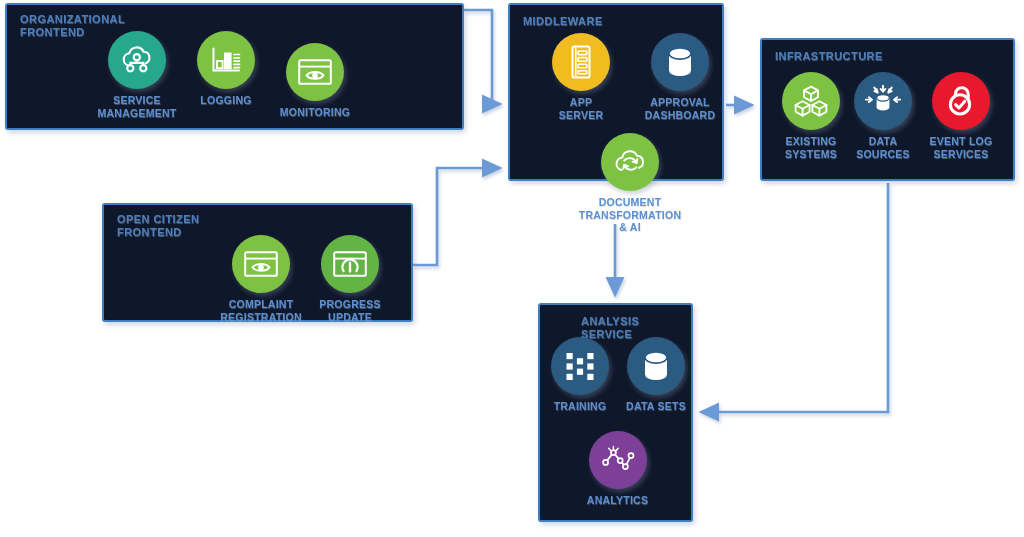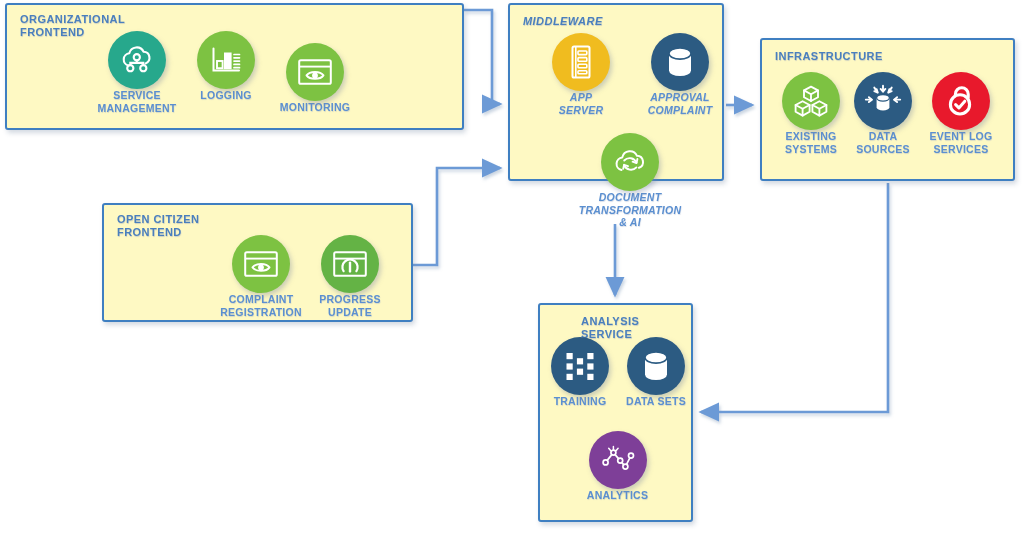"ORGANIZATIONAL" .panel { background: #fef9c3 -> #0f172a }
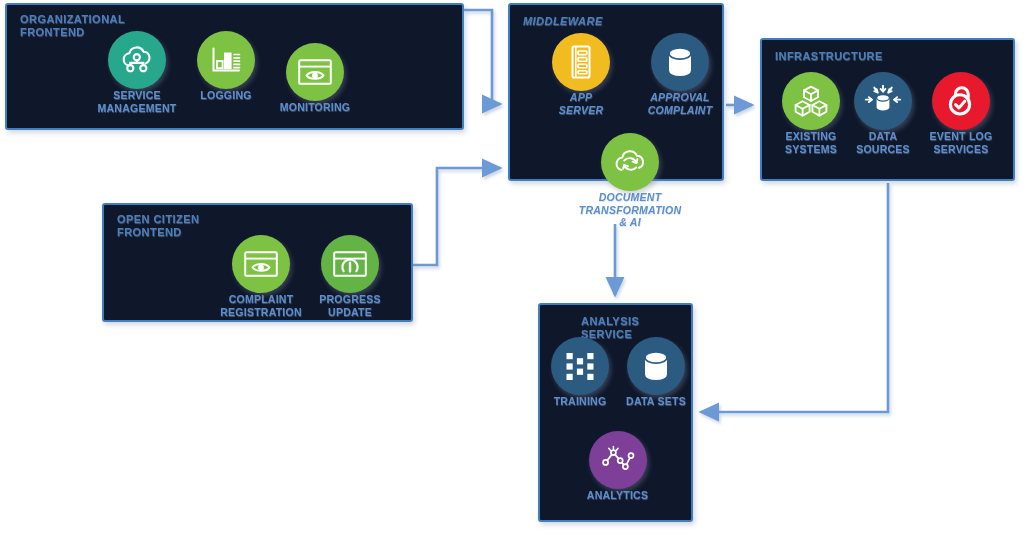"MIDDLEWARE" div.panel { font-style: italic -> none }
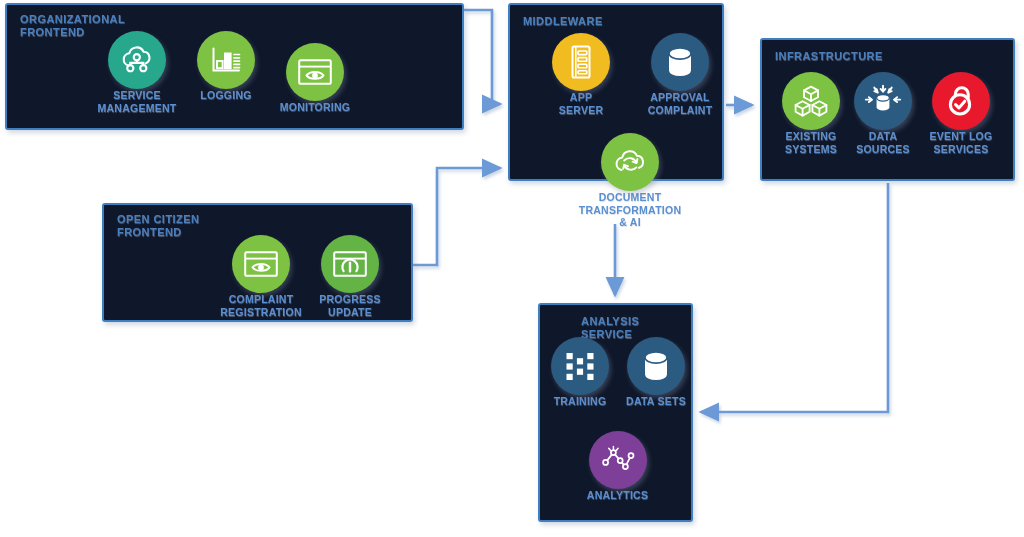"SERVICE" .node-label { margin-top: none -> 5px }
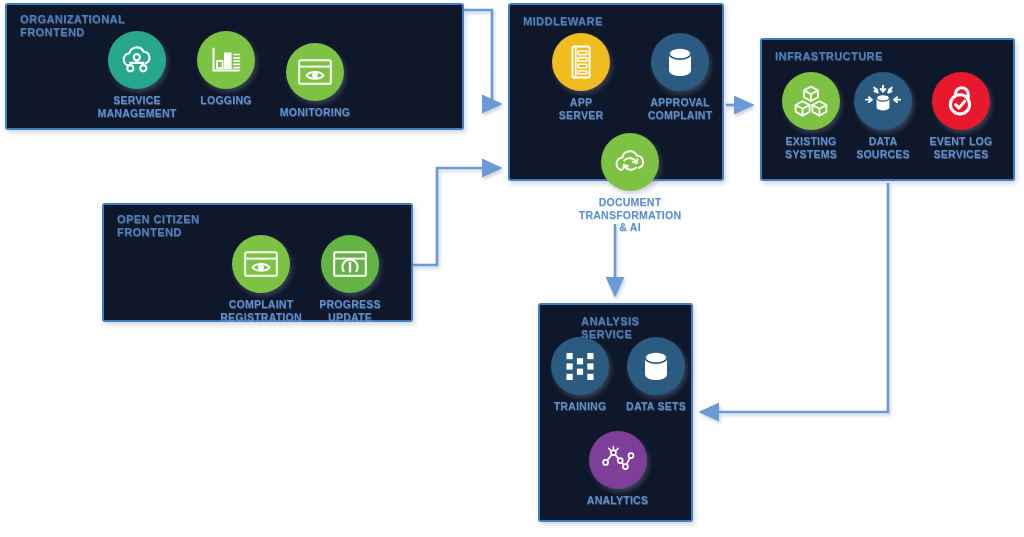"APPROVAL" div.node-label { text: COMPLAINT -> DASHBOARD }
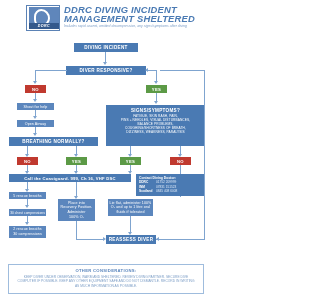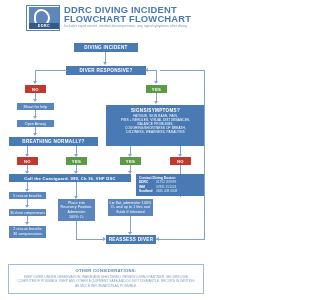"DDRC DIVING INCIDENT" .header { font-style: none -> italic }
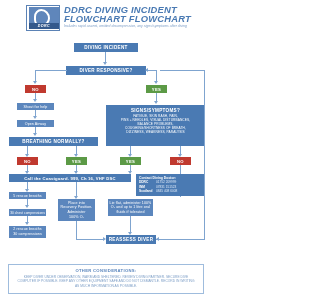"FLOWCHART FLOWCHART" div.title2 { text: FLOWCHART FLOWCHART -> MANAGEMENT SHELTERED }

**What is required:**
Every line of the listing is to be retyped exactly; pictures stay out.

**Completed task:**
"ORGANIZATIONAL" .panel { background: #fef9c3 -> #0f172a }
"MIDDLEWARE" div.panel { font-style: italic -> none }
"SERVICE" .node-label { margin-top: none -> 5px }
"APPROVAL" div.node-label { text: COMPLAINT -> DASHBOARD }
"DDRC DIVING INCIDENT" .header { font-style: none -> italic }
"FLOWCHART FLOWCHART" div.title2 { text: FLOWCHART FLOWCHART -> MANAGEMENT SHELTERED }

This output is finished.